Location: A subtropical paradise
2,069 posts, read 2,202,051 times
Reputation: 1329
Quote:
Originally Posted by EricS39 View Post
Yet market prices aren't higher down south?

In the south....

houses are bigger and cost less

more land,

lower prices on everything and Lower gas prices at the pump

More shopping centers

More space

Better year round weather

More population growth


So why would anyone not move south? What would make someone not move south within the US?

And why are northeast prices so high despite everything being astronomically better down south?

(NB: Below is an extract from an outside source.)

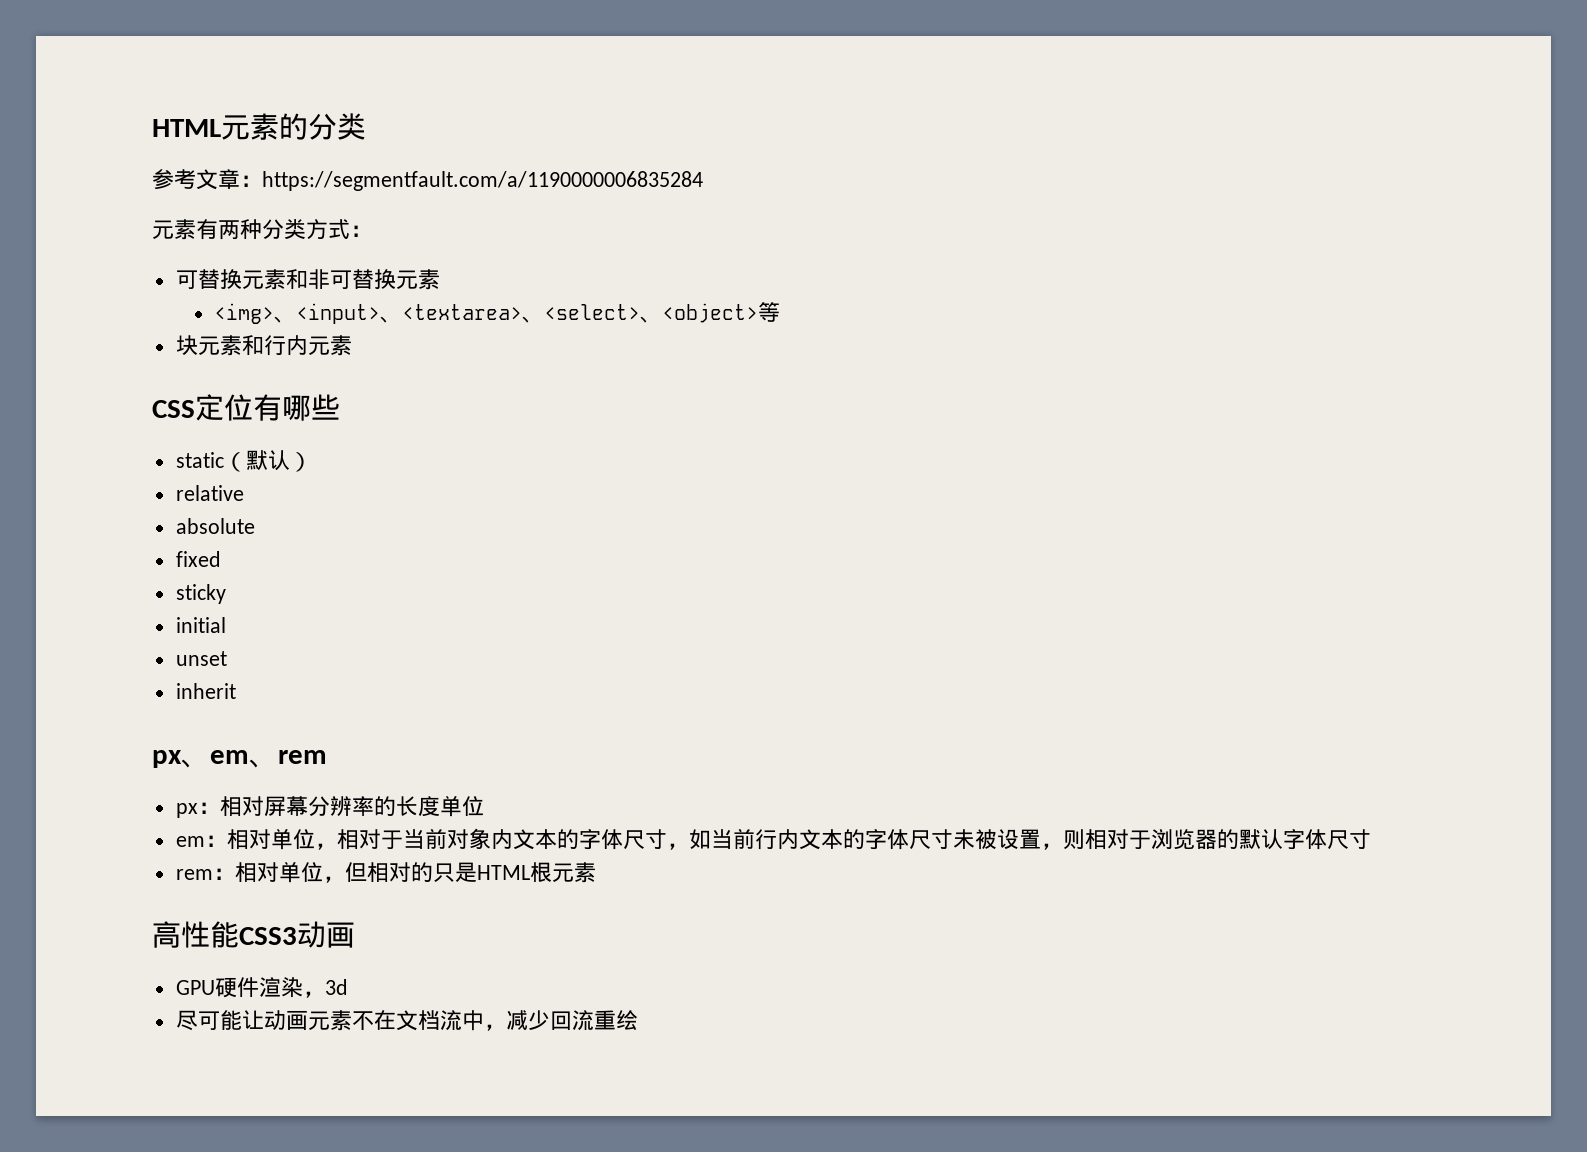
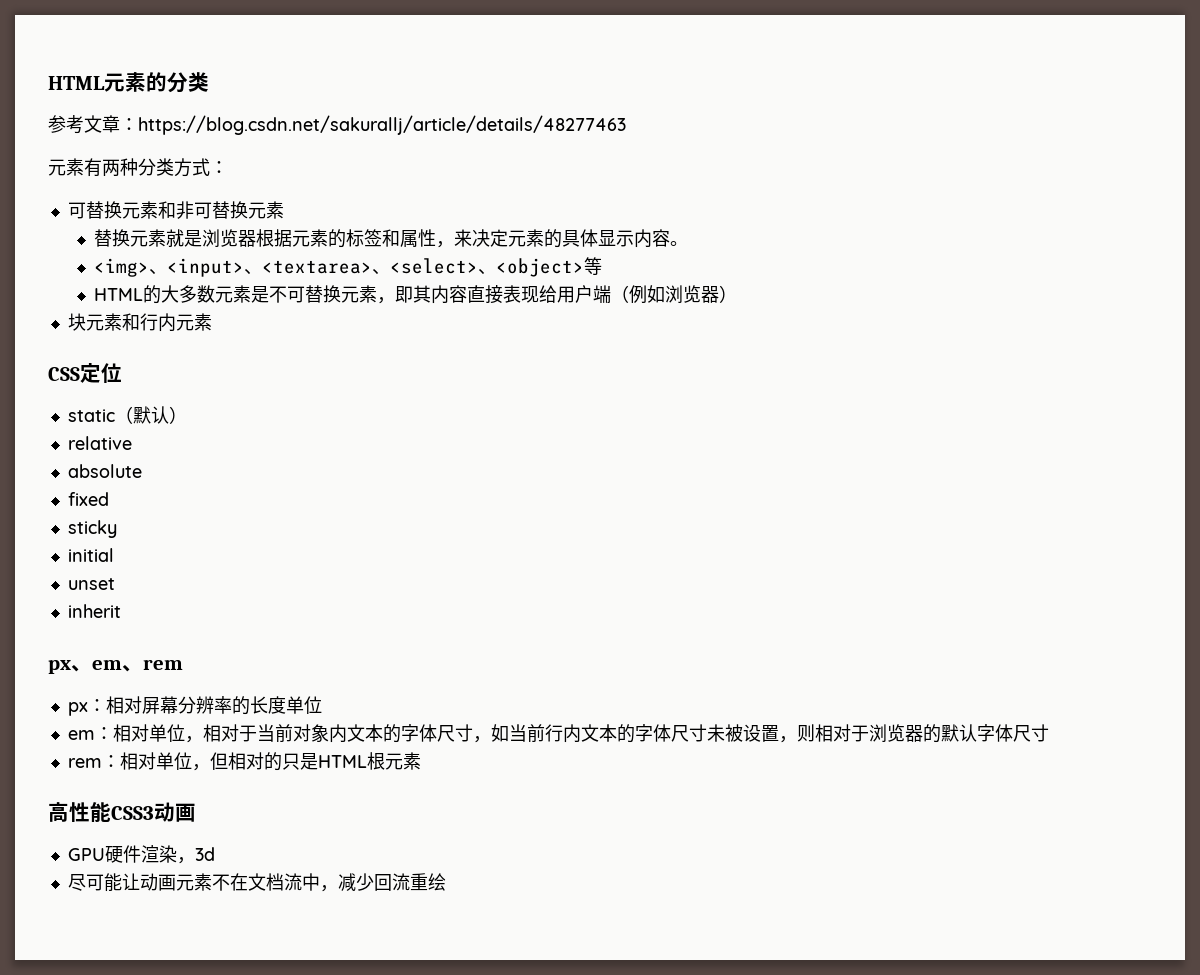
[262,171,703,191] https://segmentfault.com/a/1190000006835284 -> [138,115,626,135] https://blog.csdn.net/sakurallj/article/details/48277463
(440, 279) none -> [93,229,688,248] // 替换元素就是浏览器根据元素的标签和属性，来决定元素的具体显示内容。
(781, 312) none -> [93,285,737,304] // HTML的大多数元素是不可替换元素，即其内容直接表现给用户端（例如浏览器）
[253,394,340,421] 有哪些 -> (122, 373) none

Take a barren northeast dreary January thru May with absolutely nothing to do but hibernate
Live in a tiny home and pay a fortune waiting patiently for a short summer season where everything is jacked up high as it gets because of peak season

Vs year round summer down south, live in gigantic home on golf course and year round access to beach down the street

Yet why are prices higher up north?
As others have stated before, the reason for the extraordinarily cheap prices for such large homes and amenities in the South is simple supply and demand. Such homes in the South are on large plots of land, and because of that, the population density and the demand will be less, leading to the cheap prices. In contrast, many of the urban areas in the North will have the houses with lesser amounts of land in comparison, leading to higher population density, and higher prices. But, as the saying goes, "you get what you pay for"; the North, while homes are smaller, will feature more dynamic, active, and urban cities with lots of amenities and services for the people, including higher wages, and superior QOL overall. Many southern cities have also found value in the saying; homes near the urban cores of such cities, like Houston, Dallas, Atlanta, etc all can be quite pricey, but with that comes loads of services, and amenities.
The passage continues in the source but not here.